- TASK BRIEF
The line that contains "<span>Codellama-70b</span>" marks the start. Output it and all remaining lines exactly, through the final line of the listing.

========================

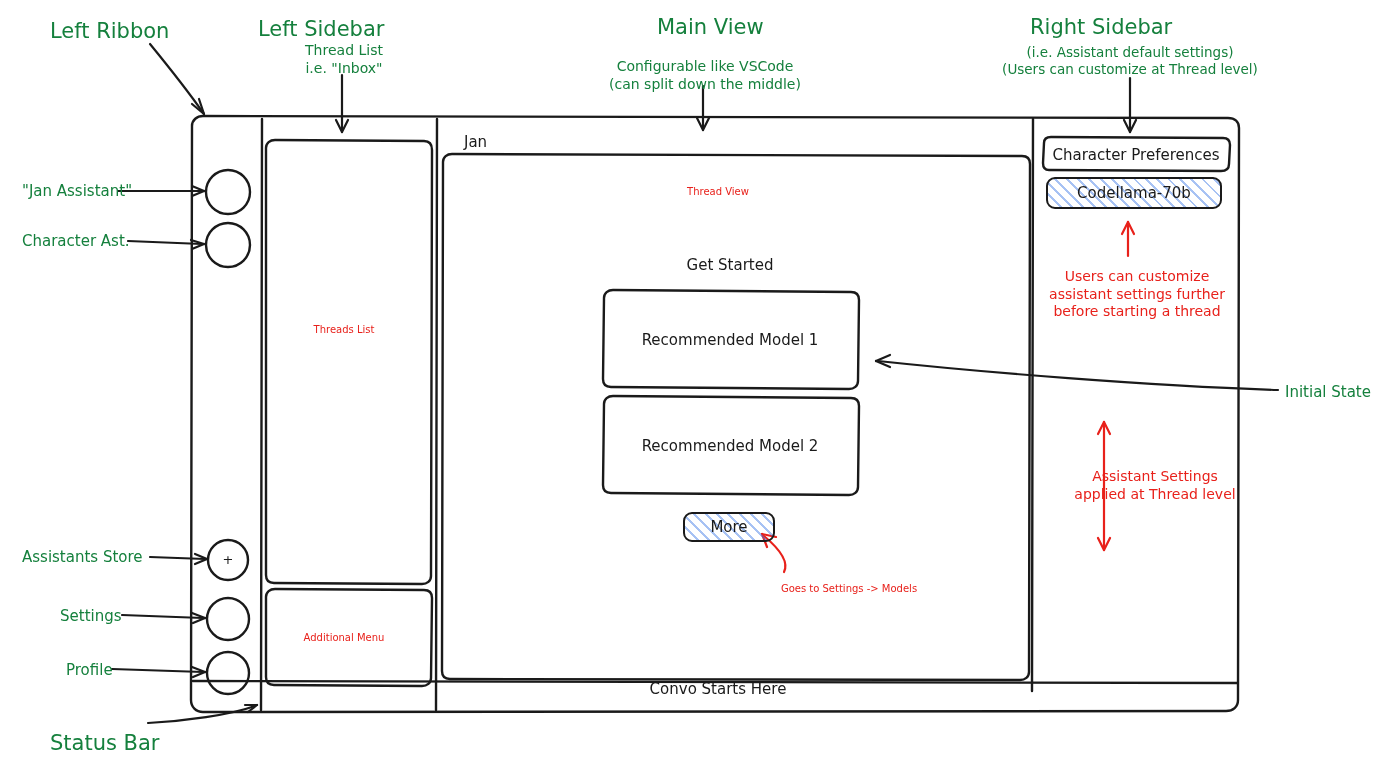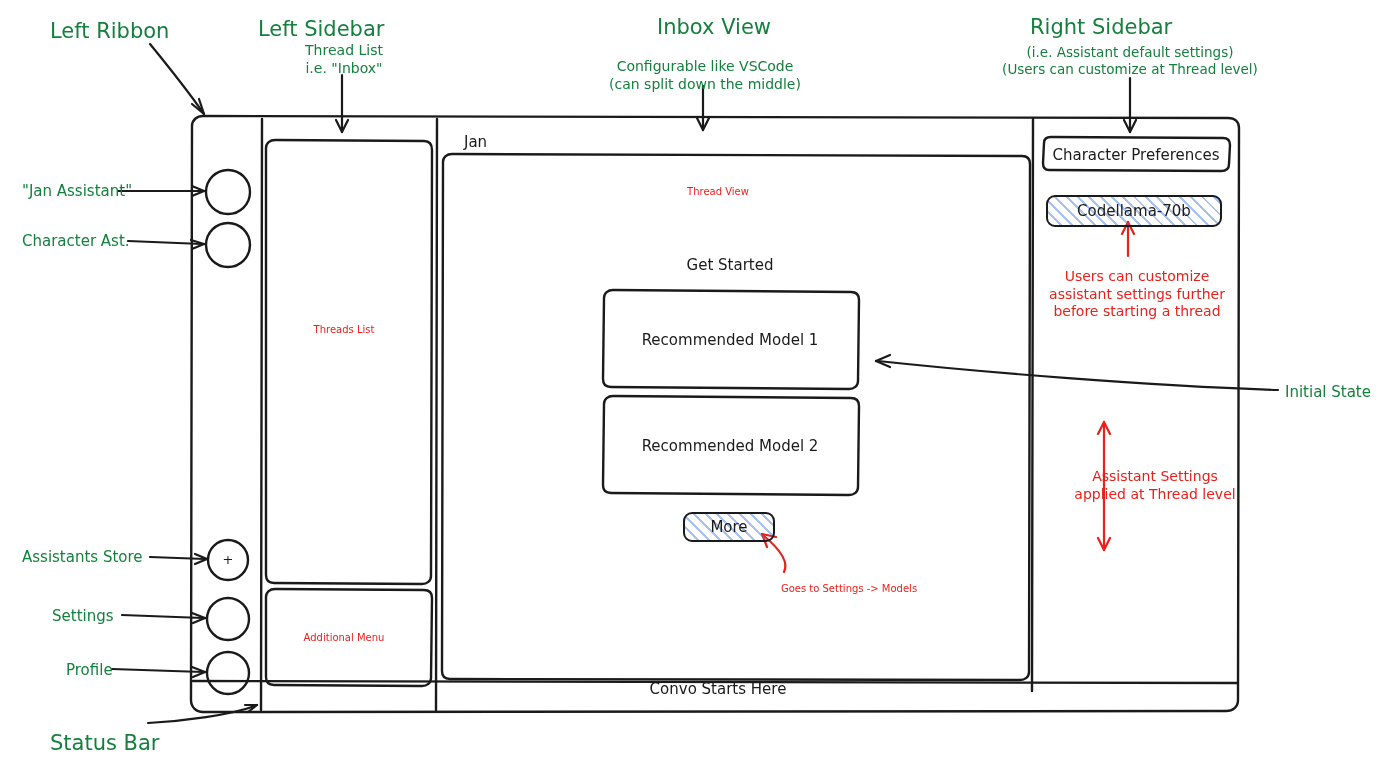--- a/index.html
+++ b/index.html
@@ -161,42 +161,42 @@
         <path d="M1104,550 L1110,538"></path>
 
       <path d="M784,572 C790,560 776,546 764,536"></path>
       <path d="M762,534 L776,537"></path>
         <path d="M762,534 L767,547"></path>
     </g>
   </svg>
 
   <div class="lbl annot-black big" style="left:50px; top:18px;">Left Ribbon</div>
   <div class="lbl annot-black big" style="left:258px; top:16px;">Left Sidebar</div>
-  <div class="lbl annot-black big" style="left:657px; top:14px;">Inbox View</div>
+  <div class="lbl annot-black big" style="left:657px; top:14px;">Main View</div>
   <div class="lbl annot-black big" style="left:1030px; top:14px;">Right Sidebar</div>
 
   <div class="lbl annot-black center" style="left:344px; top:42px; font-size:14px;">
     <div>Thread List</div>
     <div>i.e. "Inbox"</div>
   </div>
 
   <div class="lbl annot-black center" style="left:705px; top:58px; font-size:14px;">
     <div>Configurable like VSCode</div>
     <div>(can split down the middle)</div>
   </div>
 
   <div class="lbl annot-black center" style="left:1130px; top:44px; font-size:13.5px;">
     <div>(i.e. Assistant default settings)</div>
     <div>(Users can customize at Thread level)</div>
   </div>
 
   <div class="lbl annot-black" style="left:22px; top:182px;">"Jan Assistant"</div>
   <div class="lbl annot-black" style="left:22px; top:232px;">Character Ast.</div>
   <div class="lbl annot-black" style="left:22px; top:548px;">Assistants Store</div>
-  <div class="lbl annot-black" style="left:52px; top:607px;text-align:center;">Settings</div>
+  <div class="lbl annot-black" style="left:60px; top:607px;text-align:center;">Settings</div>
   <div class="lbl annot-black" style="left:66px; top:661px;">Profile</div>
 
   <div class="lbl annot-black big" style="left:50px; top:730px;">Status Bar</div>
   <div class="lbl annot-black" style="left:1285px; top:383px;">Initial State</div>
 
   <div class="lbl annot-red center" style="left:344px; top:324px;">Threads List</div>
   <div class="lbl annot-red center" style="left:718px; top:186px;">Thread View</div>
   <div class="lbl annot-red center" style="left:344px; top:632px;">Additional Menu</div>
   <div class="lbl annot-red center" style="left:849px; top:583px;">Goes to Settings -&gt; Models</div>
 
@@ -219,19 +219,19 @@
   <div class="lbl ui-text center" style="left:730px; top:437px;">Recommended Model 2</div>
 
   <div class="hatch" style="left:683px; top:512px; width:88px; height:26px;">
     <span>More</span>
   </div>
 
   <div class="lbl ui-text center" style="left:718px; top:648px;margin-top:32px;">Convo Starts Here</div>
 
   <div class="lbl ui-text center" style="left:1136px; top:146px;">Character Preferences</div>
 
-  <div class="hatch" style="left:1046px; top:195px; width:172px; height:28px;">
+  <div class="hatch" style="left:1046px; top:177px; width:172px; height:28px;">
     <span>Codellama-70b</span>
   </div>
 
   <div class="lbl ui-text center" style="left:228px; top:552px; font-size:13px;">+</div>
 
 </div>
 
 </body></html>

========================

- RESULT
     <span>Codellama-70b</span>
   </div>
 
   <div class="lbl ui-text center" style="left:228px; top:552px; font-size:13px;">+</div>
 
 </div>
 
 </body></html>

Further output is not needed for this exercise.